> _Problem to solve_
Apart from the pictures, every part of the records below gets retyped exactly.

> _Material for this task_
^^^^^^^^^^^^^^^^
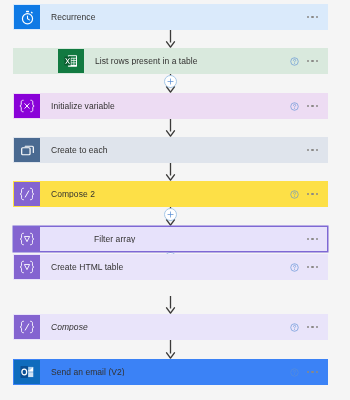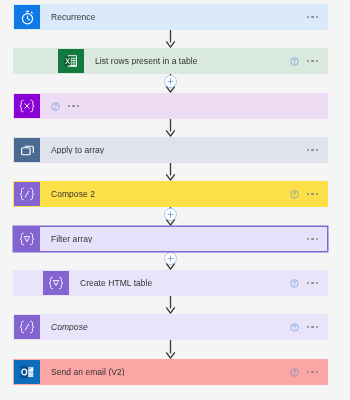"Initialize variable" div.node-title { html: none -> <div>Initialize variable</div> }
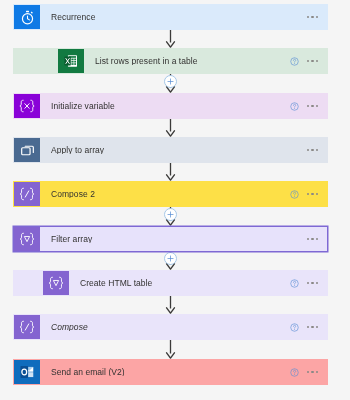"Apply to array" div.node-title { text: Apply to array -> Create to each }
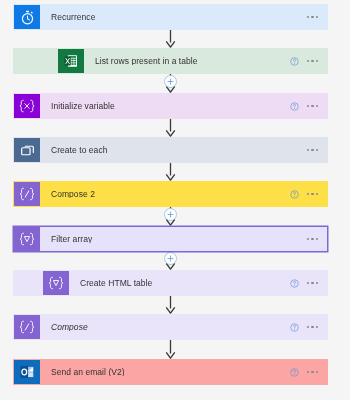"Filter array" .node.selected { gap: none -> 43px }
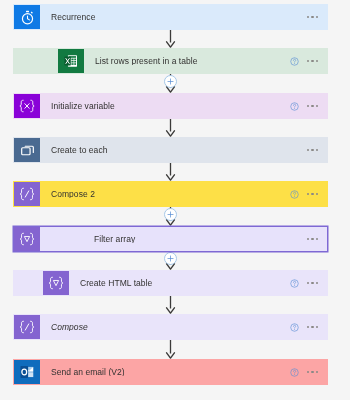"Create HTML table" div.node { padding-left: 29px -> none; top: 270px -> 254px }
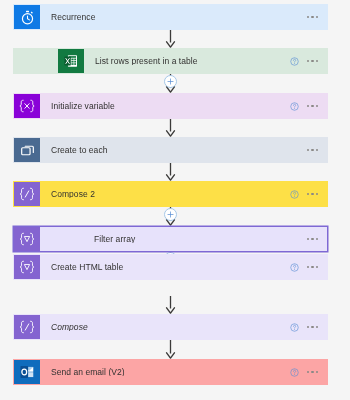"Send an email (V2)" div.node { background: #fca5a5 -> #3b82f6 }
^^^^^^^^^^^^^^^^
> _Response to this exercise_
"Initialize variable" div.node-title { html: none -> <div>Initialize variable</div> }
"Apply to array" div.node-title { text: Apply to array -> Create to each }
"Filter array" .node.selected { gap: none -> 43px }
"Create HTML table" div.node { padding-left: 29px -> none; top: 270px -> 254px }
"Send an email (V2)" div.node { background: #fca5a5 -> #3b82f6 }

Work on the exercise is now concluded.